You are viewing a plain text version of this content. The canonical link for it is here.
Posted to user@flink.apache.org by Stefano Bortoli <s....@gmail.com> on 2014/11/10 17:36:10 UTC

feature request: broadcast POJO objects as part of runtime context

Hi,

trying to run some legacy code as part of Flink Job, I had to replicate
configurations files across my cluster. Not a big deal with a small
cluster, but it would be nice to have these configuration objects
broadcast-able. Namely, it would be nice to reuse the old "read from conf
file" logic to build objects that then could be serialized and used along
the processing through the broadcast mechanism.

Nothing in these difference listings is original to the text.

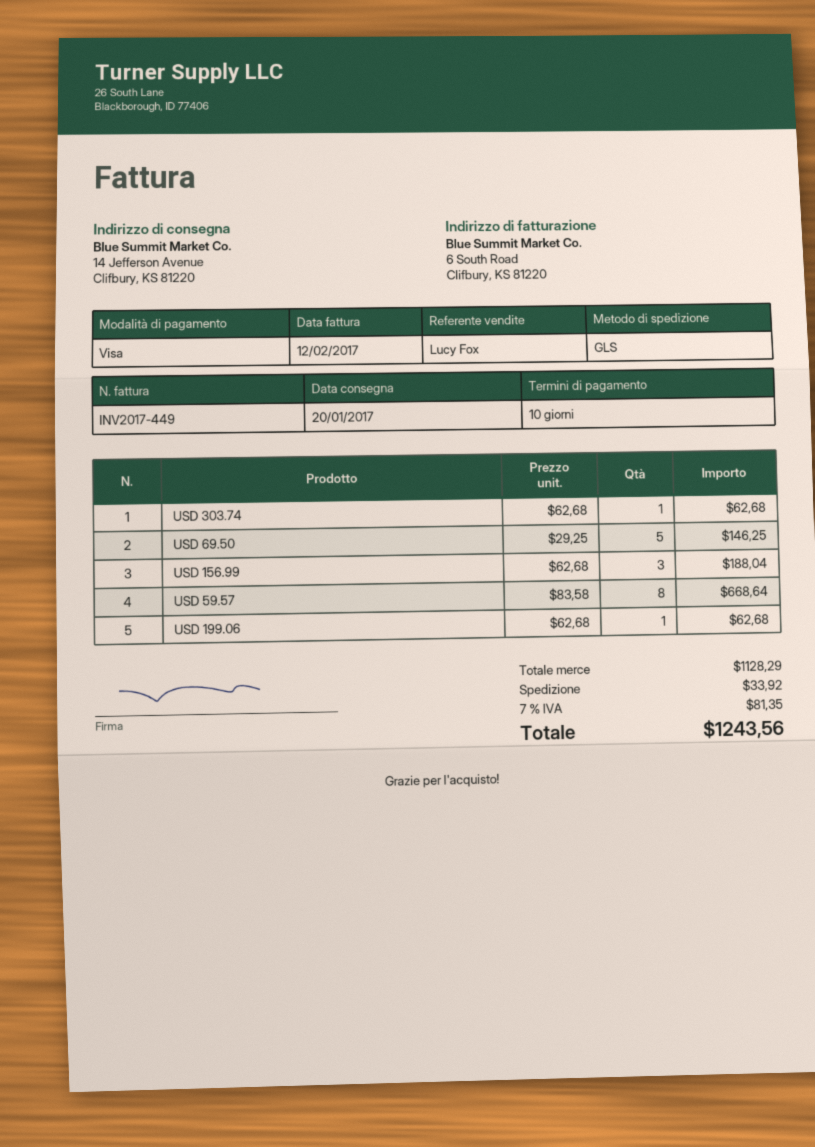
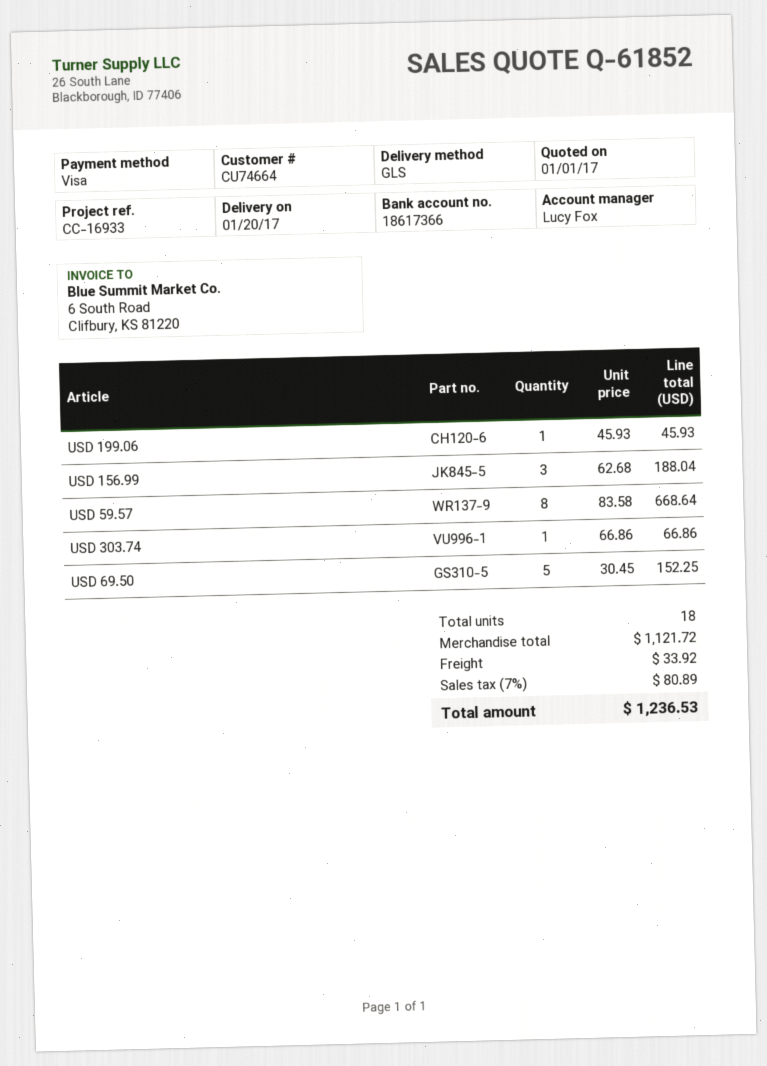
USD 303.74: 1 x 62.68 = 62.68 -> 1 x 66.86 = 66.86
USD 69.50: 5 x 29.25 = 146.25 -> 5 x 30.45 = 152.25
USD 199.06: 1 x 62.68 = 62.68 -> 1 x 45.93 = 45.93
subtotal: 1128.29 -> 1121.72
tax: 7% = 81.35 -> 7% = 80.89
total: 1243.56 -> 1236.53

Do you think it will be possible? with the new Kryo serialization it should
not be extremely complicated.

saluti,
Stefano

Re: feature request: broadcast POJO objects as part of runtime context

Posted by Stefano Bortoli <s....@gmail.com>.
Thanks a lot for the clarification. The point is that I don't deal with the
parameters directly in the map. These are just things I need to pass down
to the classes I use to implement the map logic reusing some code. For
example, to access a global index I need configurations for the Solr
client, and to implement the matching function, I need to read some other
parameters. We usually apply that logic in an application server, so the
environment is always there. However, I would like to be elastic in
allocating nodes for Flink without having to replicate the configuration in
all servers on which I will start a task manager.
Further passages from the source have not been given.